The seemingly insatiable supply of monologues continued, with seven of the 13 plays falling into this category. Despite my ambivalence, even dislike, of them, there were some real crackers, led by Sherman Cymru’s Iphigenia in Splott, an extraordinary take on Greek Tragedy with a stunning performance by Sophie Melville. Canadian genius Robert Lepage was back with another of his imaginative, innovative solo shows, this time 887 blended memories of his youth with material about memory itself. Comedian Mark Steel‘s show was, like Mark Thomas’ wonderful Bravo Figaro a few years back, a biographical story – in this case how he found out about his real parents. It was moving, poignant and very very funny. The fourth 5-star show was another flight of imagination, this time The Anomotion Show with percussionist Evelyn Glennie playing in the 17th century courtyard of George Heriot School whilst the live painting of Maria Rud was projected onto its walls. Brilliant. The final day produced not one but two gems, starting with Duncan McMillan’s extraordinarily engaging and captivating one-man play about depression, Every Brilliant Thing, brilliantly performed by Jonny Donahue, which I’ve been trying to catch for some time.
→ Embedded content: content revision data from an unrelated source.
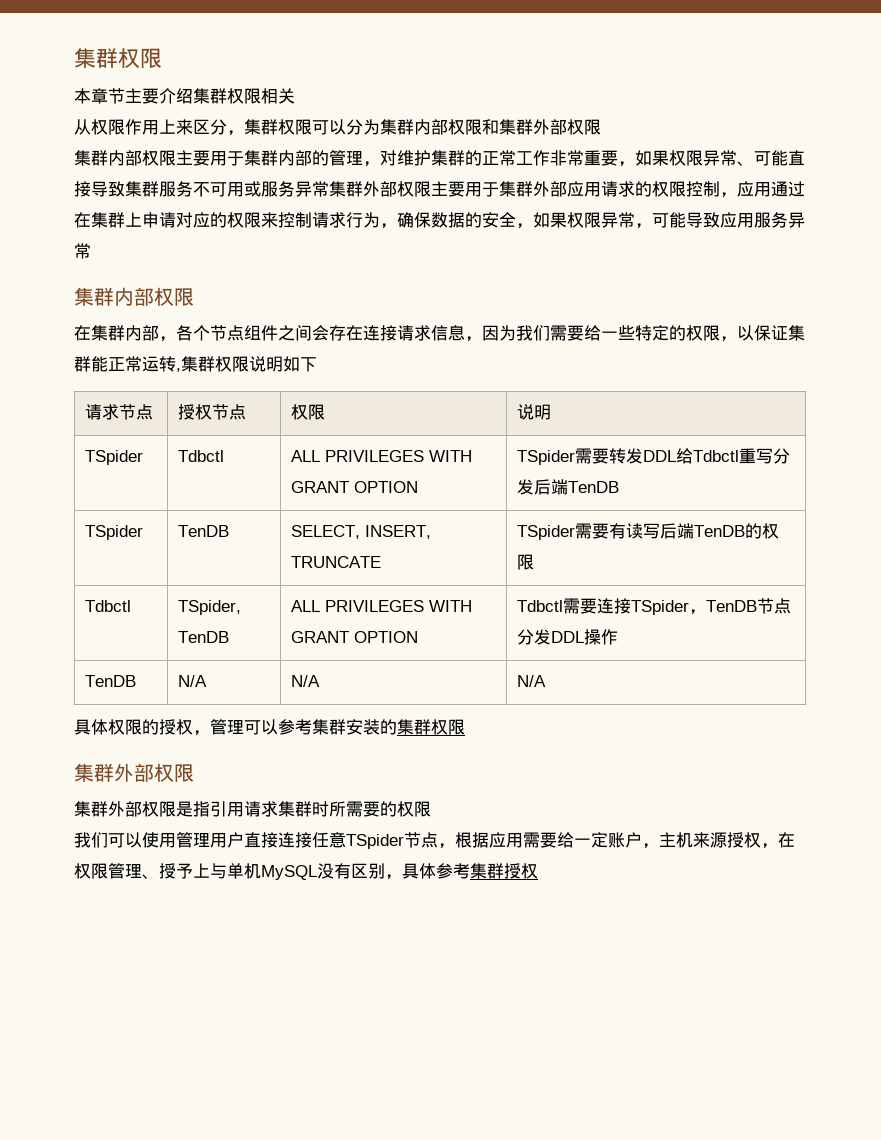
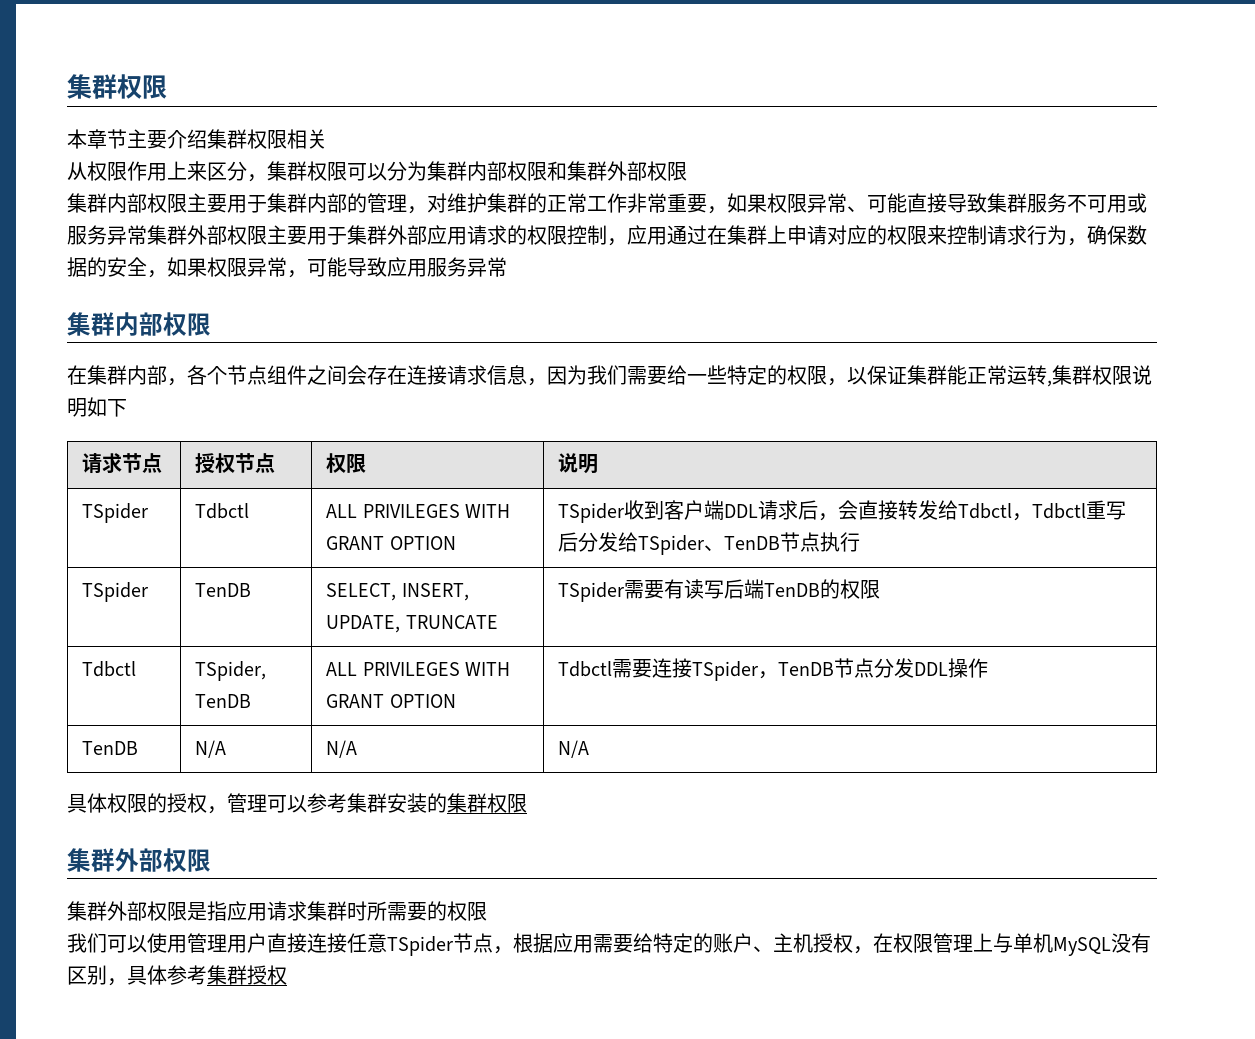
- TSpider | Tdbctl | ALL PRIVILEGES WITH GRANT OPTION | TSpider需要转发DDL给Tdbctl重写分发后端TenDB
+ TSpider | Tdbctl | ALL PRIVILEGES WITH GRANT OPTION | TSpider收到客户端DDL请求后，会直接转发给Tdbctl，Tdbctl重写后分发给TSpider、TenDB节点执行
- TSpider | TenDB | SELECT, INSERT, TRUNCATE | TSpider需要有读写后端TenDB的权限
+ TSpider | TenDB | SELECT, INSERT, UPDATE, TRUNCATE | TSpider需要有读写后端TenDB的权限
- 集群外部权限是指引用请求集群时所需要的权限
+ 集群外部权限是指应用请求集群时所需要的权限
- 我们可以使用管理用户直接连接任意TSpider节点，根据应用需要给一定账户，主机来源授权，在权限管理、授予上与单机MySQL没有区别，具体参考集群授权
+ 我们可以使用管理用户直接连接任意TSpider节点，根据应用需要给特定的账户、主机授权，在权限管理上与单机MySQL没有区别，具体参考集群授权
Our one and only opera ended the trip with the most inventive and original Die Zauberflote from Komische Oper Berlin in collaboration with our own theatre genius’ 1927. Animation, performance and music in complete harmony.

The Traverse continued its trailblazing, hosting the National Theatre of Scotland’s Our Ladies of Perpetual Succour, a rude and hugely funny play with music that followed convent school girls on a school outing (bender) to a singing competition in Edinburgh, with six very talented young actresses and a female band, directed and designed by women! and Vanishing Point’s outstanding, creative take on dementia, Tomorrow. They also hosted young Belgian company Ontroerend Goed’s latest unsettling piece, A Game of You, where I was observed, interviewed and imitated before observing myself, and leaving with a DVD of my experience! Their other two shows fared less well, with Christians, a debate about hell, hard for a non-believer to engage with (though superbly staged and performed, with a 24-piece choir) and another monologue, Crash, which was clever but didn’t captivate like some of the others.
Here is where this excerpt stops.